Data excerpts
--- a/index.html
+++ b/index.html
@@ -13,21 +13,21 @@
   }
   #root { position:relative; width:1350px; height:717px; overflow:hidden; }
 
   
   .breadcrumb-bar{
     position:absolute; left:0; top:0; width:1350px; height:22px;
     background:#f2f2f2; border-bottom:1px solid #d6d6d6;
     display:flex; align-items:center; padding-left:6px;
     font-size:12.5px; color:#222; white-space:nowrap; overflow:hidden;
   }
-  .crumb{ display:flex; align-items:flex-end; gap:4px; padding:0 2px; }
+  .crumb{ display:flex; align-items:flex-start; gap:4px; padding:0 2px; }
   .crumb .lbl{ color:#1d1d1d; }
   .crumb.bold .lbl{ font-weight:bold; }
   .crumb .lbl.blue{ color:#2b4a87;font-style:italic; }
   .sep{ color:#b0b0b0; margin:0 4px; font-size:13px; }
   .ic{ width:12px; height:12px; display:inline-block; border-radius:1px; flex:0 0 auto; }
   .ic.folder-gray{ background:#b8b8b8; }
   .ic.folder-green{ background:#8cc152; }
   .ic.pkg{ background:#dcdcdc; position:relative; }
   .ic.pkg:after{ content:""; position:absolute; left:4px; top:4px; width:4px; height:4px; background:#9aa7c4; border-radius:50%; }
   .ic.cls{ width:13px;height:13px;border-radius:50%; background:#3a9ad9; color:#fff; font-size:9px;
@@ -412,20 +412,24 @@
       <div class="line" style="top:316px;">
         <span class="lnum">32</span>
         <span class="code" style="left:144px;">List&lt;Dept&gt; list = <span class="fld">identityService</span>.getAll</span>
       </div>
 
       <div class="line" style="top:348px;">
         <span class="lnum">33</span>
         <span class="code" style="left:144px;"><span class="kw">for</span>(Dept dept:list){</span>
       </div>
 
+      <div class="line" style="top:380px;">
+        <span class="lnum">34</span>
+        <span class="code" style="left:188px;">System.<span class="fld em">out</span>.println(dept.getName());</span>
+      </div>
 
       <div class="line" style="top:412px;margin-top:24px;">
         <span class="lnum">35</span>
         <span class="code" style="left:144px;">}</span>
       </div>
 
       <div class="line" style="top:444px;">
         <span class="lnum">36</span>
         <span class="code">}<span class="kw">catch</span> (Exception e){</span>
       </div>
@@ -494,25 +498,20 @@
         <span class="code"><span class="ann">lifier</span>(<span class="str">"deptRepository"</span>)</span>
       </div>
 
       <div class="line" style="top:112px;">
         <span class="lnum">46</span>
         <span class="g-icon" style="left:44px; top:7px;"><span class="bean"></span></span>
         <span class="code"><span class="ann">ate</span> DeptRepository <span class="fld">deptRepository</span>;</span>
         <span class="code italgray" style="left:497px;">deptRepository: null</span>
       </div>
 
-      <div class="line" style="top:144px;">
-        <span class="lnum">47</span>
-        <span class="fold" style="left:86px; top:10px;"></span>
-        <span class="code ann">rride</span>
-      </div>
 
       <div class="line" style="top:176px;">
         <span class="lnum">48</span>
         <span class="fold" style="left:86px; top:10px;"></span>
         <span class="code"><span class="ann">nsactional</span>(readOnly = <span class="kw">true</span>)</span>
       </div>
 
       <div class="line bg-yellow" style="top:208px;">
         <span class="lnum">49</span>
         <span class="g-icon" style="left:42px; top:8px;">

WHAT THE TASK REQUIRES:
Copy out every entry exactly.

EXPECTED OUTPUT:
--- a/index.html
+++ b/index.html
@@ -13,21 +13,21 @@
   }
   #root { position:relative; width:1350px; height:717px; overflow:hidden; }
 
   
   .breadcrumb-bar{
     position:absolute; left:0; top:0; width:1350px; height:22px;
     background:#f2f2f2; border-bottom:1px solid #d6d6d6;
     display:flex; align-items:center; padding-left:6px;
     font-size:12.5px; color:#222; white-space:nowrap; overflow:hidden;
   }
-  .crumb{ display:flex; align-items:flex-end; gap:4px; padding:0 2px; }
+  .crumb{ display:flex; align-items:flex-start; gap:4px; padding:0 2px; }
   .crumb .lbl{ color:#1d1d1d; }
   .crumb.bold .lbl{ font-weight:bold; }
   .crumb .lbl.blue{ color:#2b4a87;font-style:italic; }
   .sep{ color:#b0b0b0; margin:0 4px; font-size:13px; }
   .ic{ width:12px; height:12px; display:inline-block; border-radius:1px; flex:0 0 auto; }
   .ic.folder-gray{ background:#b8b8b8; }
   .ic.folder-green{ background:#8cc152; }
   .ic.pkg{ background:#dcdcdc; position:relative; }
   .ic.pkg:after{ content:""; position:absolute; left:4px; top:4px; width:4px; height:4px; background:#9aa7c4; border-radius:50%; }
   .ic.cls{ width:13px;height:13px;border-radius:50%; background:#3a9ad9; color:#fff; font-size:9px;
@@ -412,20 +412,24 @@
       <div class="line" style="top:316px;">
         <span class="lnum">32</span>
         <span class="code" style="left:144px;">List&lt;Dept&gt; list = <span class="fld">identityService</span>.getAll</span>
       </div>
 
       <div class="line" style="top:348px;">
         <span class="lnum">33</span>
         <span class="code" style="left:144px;"><span class="kw">for</span>(Dept dept:list){</span>
       </div>
 
+      <div class="line" style="top:380px;">
+        <span class="lnum">34</span>
+        <span class="code" style="left:188px;">System.<span class="fld em">out</span>.println(dept.getName());</span>
+      </div>
 
       <div class="line" style="top:412px;margin-top:24px;">
         <span class="lnum">35</span>
         <span class="code" style="left:144px;">}</span>
       </div>
 
       <div class="line" style="top:444px;">
         <span class="lnum">36</span>
         <span class="code">}<span class="kw">catch</span> (Exception e){</span>
       </div>
@@ -494,25 +498,20 @@
         <span class="code"><span class="ann">lifier</span>(<span class="str">"deptRepository"</span>)</span>
       </div>
 
       <div class="line" style="top:112px;">
         <span class="lnum">46</span>
         <span class="g-icon" style="left:44px; top:7px;"><span class="bean"></span></span>
         <span class="code"><span class="ann">ate</span> DeptRepository <span class="fld">deptRepository</span>;</span>
         <span class="code italgray" style="left:497px;">deptRepository: null</span>
       </div>
 
-      <div class="line" style="top:144px;">
-        <span class="lnum">47</span>
-        <span class="fold" style="left:86px; top:10px;"></span>
-        <span class="code ann">rride</span>
-      </div>
 
       <div class="line" style="top:176px;">
         <span class="lnum">48</span>
         <span class="fold" style="left:86px; top:10px;"></span>
         <span class="code"><span class="ann">nsactional</span>(readOnly = <span class="kw">true</span>)</span>
       </div>
 
       <div class="line bg-yellow" style="top:208px;">
         <span class="lnum">49</span>
         <span class="g-icon" style="left:42px; top:8px;">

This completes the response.